Arthur151 / ROMP

Monocular, One-stage, Regression of Multiple 3D People and their 3D positions & trajectories in camera & global coordinates. ROMP[ICCV21], BEV[CVPR22], TRACE[CVPR2023]
https://www.yusun.work/
Apache License 2.0
1.36k stars 231 forks source link

A simple question about camera and coordinate system. #210

Closed ZhengdiYu closed 2 years ago

ZhengdiYu commented 2 years ago

Hi, I have a simple question about ROMP. I have been struggling putting people into their correct relative position, but is it really possible using the root-aligned SMPL meshes without predicting their transl? (And if we have camera param K, will it be possible? )

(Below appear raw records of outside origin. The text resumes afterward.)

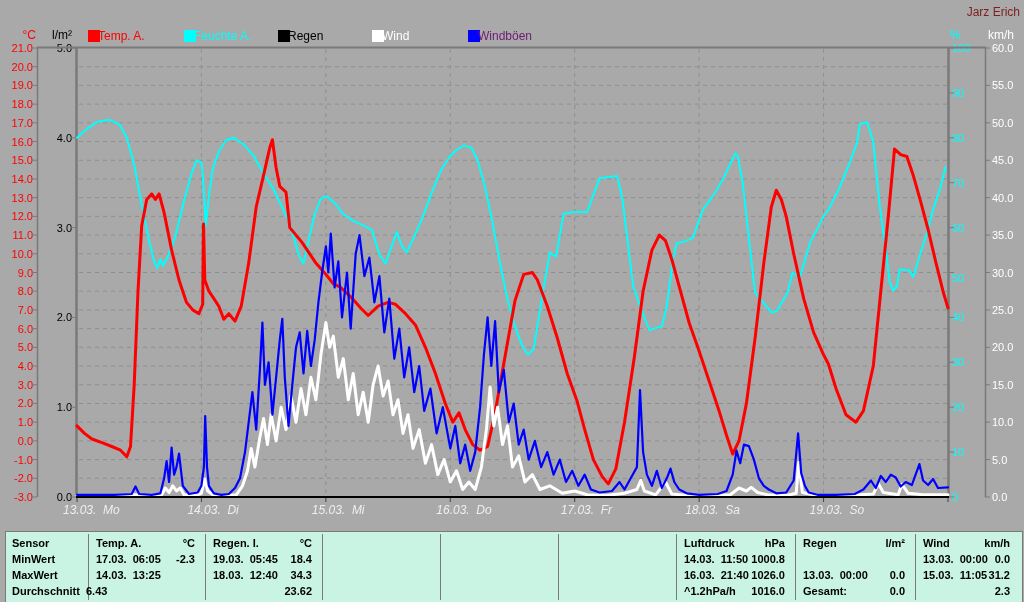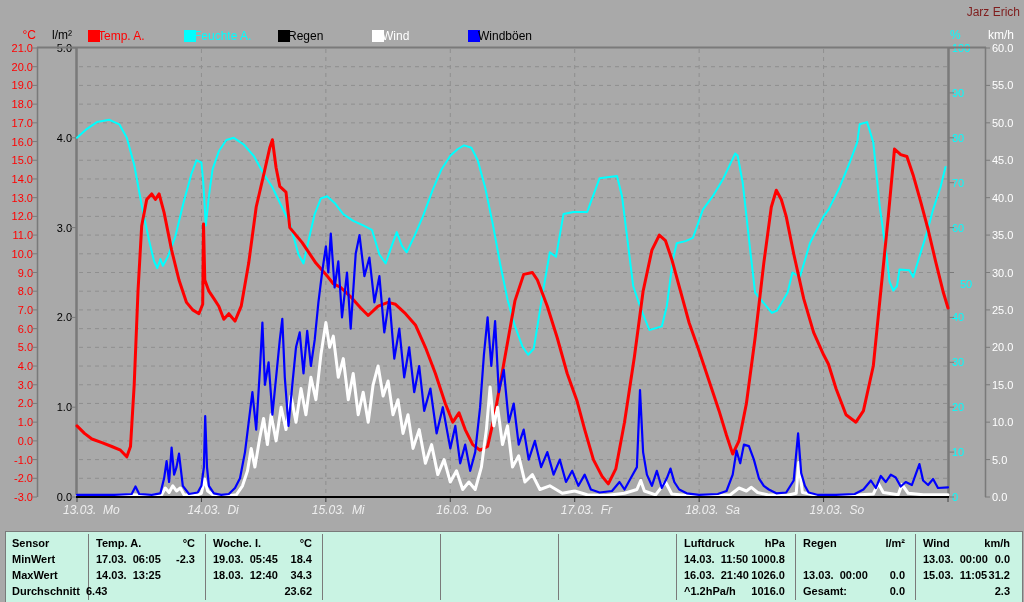--- a/index.html
+++ b/index.html
@@ -51,7 +51,7 @@
       </div>
       <div class="abs legend-item" style="left: 468px;">
         <span class="legend-swatch" style="background: rgb(0, 0, 255);"></span>
-        <span class="legend-text" style="color: #000000;">Windböen</span>
+        <span class="legend-text" style="color: #701a75;">Windböen</span>
       </div>
     </div>
   <div id="axis-labels">

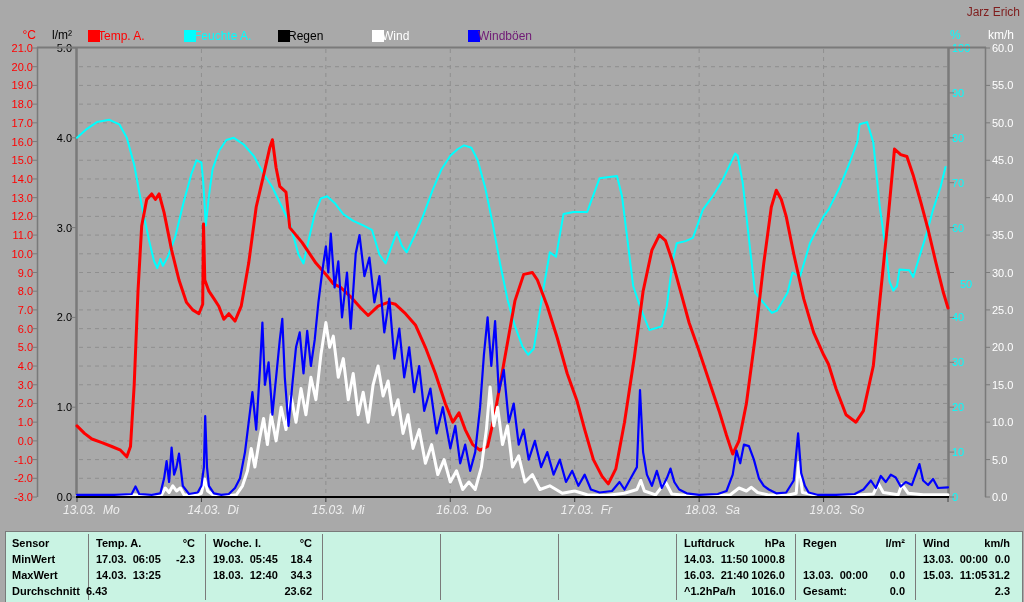--- a/index.html
+++ b/index.html
@@ -91,7 +91,7 @@
       <div class="abs axis-label" style="left: 952px; width: 26px; top: 131.8px; color: rgb(0, 255, 255);">80</div>
       <div class="abs axis-label" style="left: 952px; width: 26px; top: 176.7px; color: rgb(0, 255, 255);">70</div>
       <div class="abs axis-label" style="left: 952px; width: 26px; top: 221.6px; color: rgb(0, 255, 255);">60</div>
-      <div class="abs axis-label" style="left: 952px; width: 26px; top: 278px; color: rgb(0, 255, 255); margin-left: 8px;">50</div>
+      <div class="abs axis-label" style="left: 952px; width: 26px; top: 272px; color: rgb(0, 255, 255);">50</div>
       <div class="abs axis-label" style="left: 952px; width: 26px; top: 311.4px; color: rgb(0, 255, 255);">40</div>
       <div class="abs axis-label" style="left: 952px; width: 26px; top: 356.3px; color: rgb(0, 255, 255);">30</div>
       <div class="abs axis-label" style="left: 952px; width: 26px; top: 401.2px; color: rgb(0, 255, 255);">20</div>

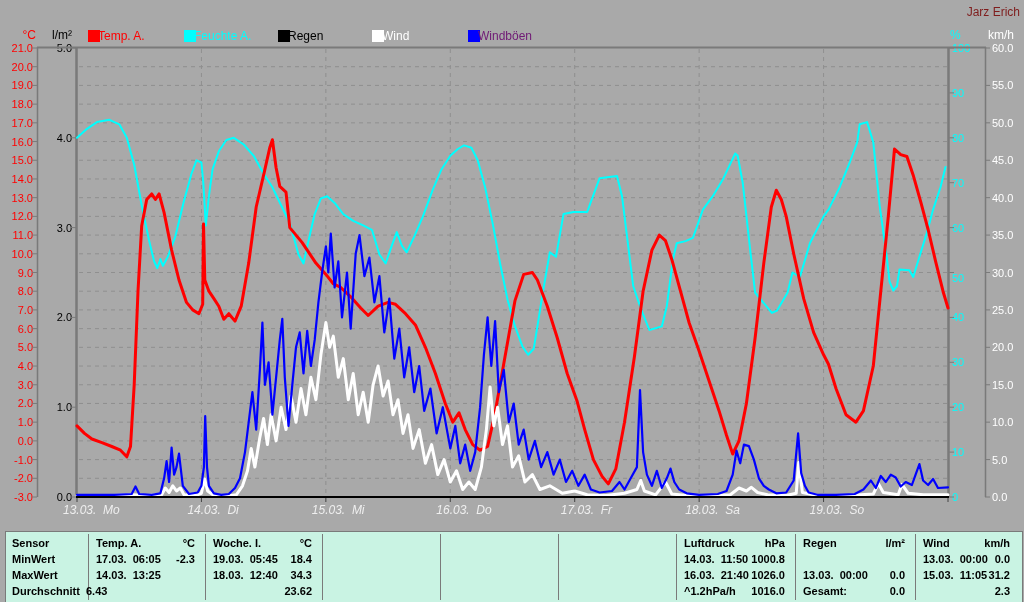--- a/index.html
+++ b/index.html
@@ -247,7 +247,7 @@
       <div class="tbl-cell" style="left: 90px; top: 37px;">14.03.  13:25</div>
       <div class="tbl-cell" style="left: 82px; top: 37px; width: 107px; text-align: center; margin-top: 40px;">16.1</div>
       <div class="tbl-cell" style="left: 80px; top: 53px; width: 107px; text-align: left;">6.43</div>
-      <div class="tbl-cell" style="left: 207px; top: 5px;">Woche. I.</div>
+      <div class="tbl-cell" style="left: 207px; top: 5px;">Regen. I.</div>
       <div class="tbl-cell" style="left: 199px; top: 5px; width: 107px; text-align: right;">°C</div>
       <div class="tbl-cell" style="left: 207px; top: 21px;">19.03.  05:45</div>
       <div class="tbl-cell" style="left: 199px; top: 21px; width: 107px; text-align: right;">18.4</div>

  1. What is the coordinate system of the vertices that are used for rendering? I think we are predicting camera coordinate system points but root-aligned, correct?

  2. Following Q1, before rendering verts onto image, there is a trans added to verts ('cam_trans in projection.py') What is it? and what is estimate_translation actually doing? Is this estimating root's position? https://github.com/Arthur151/ROMP/blob/e30b7d17f13089fa9fa114df494192e31b0f43ed/romp/lib/visualization/visualization.py#L61

  3. I tried to replace the verts +trans in Q2 with GT mesh, so verts=GT_verts, without any other changes to your code, but the results are not correct, I expect it to be fully matched the person on the image but there are always shifts, and I also can't use the same FOV otherwise it would be a very small mesh on the image.

Sorry if I understand anything wrong. I think rendering is the final part I didn't understand in your code. Looking forward you for your answer!

Zhengdi

nikkorejz commented 2 years ago

This is an interesting question. I also want to ask about the coordinates of the camera and its settings. @Arthur151

The bottom line is that I converted the model to ONNX, got 2 tensors - center_maps and params_maps. I want parse the result and display 2d points from ONNX model (see image)

image

Another example:

image

It is worth noting that all the pictures from ONNX were turned in Y, so I turned them manually in the pictures

It seems that the recognition result is correct, but the camera view is from a different angle.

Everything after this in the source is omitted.